Speeding up std.utf would be good - how can one argue with that? :-)
Three thoughts come to mind:
1) fast_toUtf8 should be something like toUtf8Unsafe or toUtf8Unchecked to 
indicate to the user that it's not just a faster version of another routine 
(since I'd call fast_foo over foo every time!) but one that makes 
significant assumptions about the input. I'm not actually sure how often it 
would be ok to call such a function anyway so maybe it isn't even needed. 
Getting the wrong answer quickly is not a good trade-off.
2) it looks like you reallocate the output buffer inside the loop - can it 
be moved to outside?
3) the formatting of the source code is somewhat unusual. I missed the loop 
at first:
 // Now do the conversion.
  if (pIn < endIn) do
  {
    // Check for enough space left in the buffer.
    if (pOut >= endOut)
    [snip 50 lines of code or so]
  }
  while (++pIn < endIn);

That first line with the "do" my eye skipped right over the "do" and I had 
to backtrack once I saw a "while" down at the bottom.

May 18 2005

"Uwe Salomon" <post uwesalomon.de> writes:

 1) fast_toUtf8 should be something like toUtf8Unsafe or toUtf8Unchecked

Yes, one of them sounds much better. I did not think long about  
fast_xxx()... Perhaps also toUtf8Unverified(), regrettably that is very  
long.

 I'm not actually sure how often it
 would be ok to call such a function anyway so maybe it isn't even needed.
 Getting the wrong answer quickly is not a good trade-off.

You are right, that is an important fact, especially for a standard  
library.

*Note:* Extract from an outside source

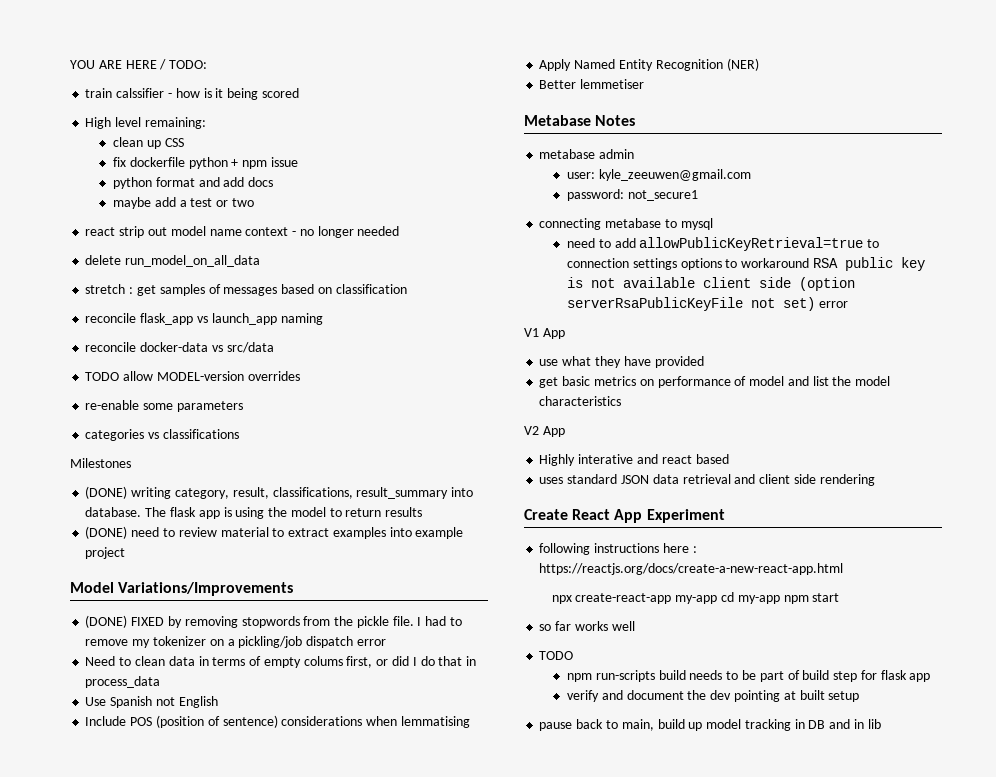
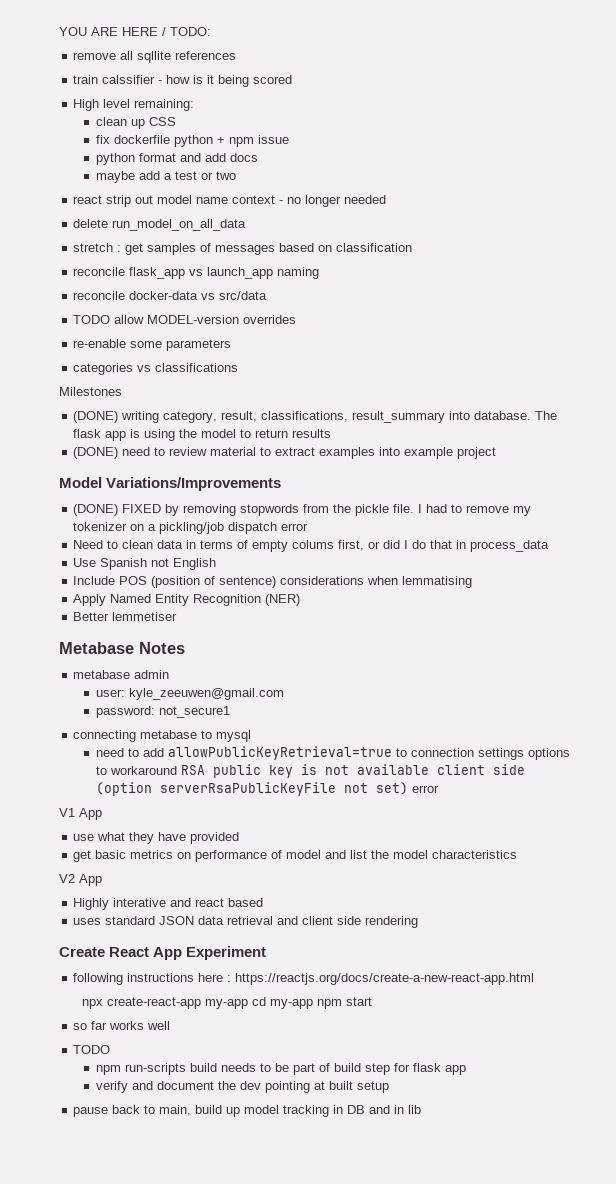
+ remove all sqllite references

Easy test: i converted a german email (mostly ASCII, some special  
characters) with 5000 characters from UTF8 to UTF16. I provided the  
buffer, because both functions are equally well at allocating memory.

Normal compilation:
   * safe function: 0.100 ms
   * unsafe function: 0.088 ms (12% faster)

Compilation -release -O:
   * safe function: 0.050 ms
   * unsafe function: 0.046 ms (8 % faster)

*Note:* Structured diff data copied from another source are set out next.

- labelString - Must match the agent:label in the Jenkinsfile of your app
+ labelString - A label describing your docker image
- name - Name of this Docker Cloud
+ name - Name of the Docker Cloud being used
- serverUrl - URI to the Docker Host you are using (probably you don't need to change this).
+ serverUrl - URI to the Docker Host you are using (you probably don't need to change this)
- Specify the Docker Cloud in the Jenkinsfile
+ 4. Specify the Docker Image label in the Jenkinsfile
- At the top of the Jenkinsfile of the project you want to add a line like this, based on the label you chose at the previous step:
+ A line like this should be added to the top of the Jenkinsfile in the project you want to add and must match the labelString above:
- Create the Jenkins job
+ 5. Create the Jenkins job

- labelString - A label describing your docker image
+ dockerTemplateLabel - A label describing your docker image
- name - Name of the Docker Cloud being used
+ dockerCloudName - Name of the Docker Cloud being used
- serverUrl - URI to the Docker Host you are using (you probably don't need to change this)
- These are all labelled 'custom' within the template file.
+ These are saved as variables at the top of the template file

I am not sure how all this could benefit from an assembler implementation.  
Anyways, the speed gain is minimal (actually, i thought it would be a lot  
more!). Well, no need to search for a good "unsafe" name then. ;)

 2) it looks like you reallocate the output buffer inside the loop - can  
 it be moved to outside?

Why? To shorten the loop? I thought the buffer should only be reallocated  
if the conversion itself shows it is too short. Do you want to move it  
before (so that a reallocation *cannot* occure inside the loop), or just  
outside (with a goto SomeWhereOutsideTheLoop and after the reallocation  
goto BackIntoTheLoop)?

 3) the formatting of the source code is somewhat unusual. I missed the  
 loop at first.

Changed.

Thanks for the reply,
uwe

May 18 2005

"Uwe Salomon" <post uwesalomon.de> writes:

 Normal compilation:
    * safe function: 0.100 ms
    * unsafe function: 0.088 ms (12% faster)

 Compilation -release -O:
    * safe function: 0.050 ms
    * unsafe function: 0.046 ms (8 % faster)

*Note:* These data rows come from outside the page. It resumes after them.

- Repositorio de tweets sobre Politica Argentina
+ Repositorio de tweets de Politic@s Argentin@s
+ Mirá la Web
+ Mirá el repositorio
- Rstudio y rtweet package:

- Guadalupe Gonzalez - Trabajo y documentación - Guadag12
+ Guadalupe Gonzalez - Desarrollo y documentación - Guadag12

Maybe i should add that if you convert a text which contains a lot of UTF8  
2/3-byte-encodings (asian languages), the unsafe function saves more:  
about 20% in comparison to the safe function.

uwe

May 18 2005

"Ben Hinkle" <ben.hinkle gmail.com> writes:

"Uwe Salomon" <post uwesalomon.de> wrote in message 
news:op.sqy2lzec6yjbe6 sandmann.maerchenwald.net...
 1) fast_toUtf8 should be something like toUtf8Unsafe or toUtf8Unchecked

 Yes, one of them sounds much better. I did not think long about 
 fast_xxx()... Perhaps also toUtf8Unverified(), regrettably that is very 
 long.

 I'm not actually sure how often it
 would be ok to call such a function anyway so maybe it isn't even needed.
 Getting the wrong answer quickly is not a good trade-off.

 You are right, that is an important fact, especially for a standard 
 library. Easy test: i converted a german email (mostly ASCII, some special 
 characters) with 5000 characters from UTF8 to UTF16. I provided the 
 buffer, because both functions are equally well at allocating memory.

 Normal compilation:
   * safe function: 0.100 ms
   * unsafe function: 0.088 ms (12% faster)

 Compilation -release -O:
   * safe function: 0.050 ms
   * unsafe function: 0.046 ms (8 % faster)

 I am not sure how all this could benefit from an assembler implementation. 
 Anyways, the speed gain is minimal (actually, i thought it would be a lot 
 more!). Well, no need to search for a good "unsafe" name then. ;)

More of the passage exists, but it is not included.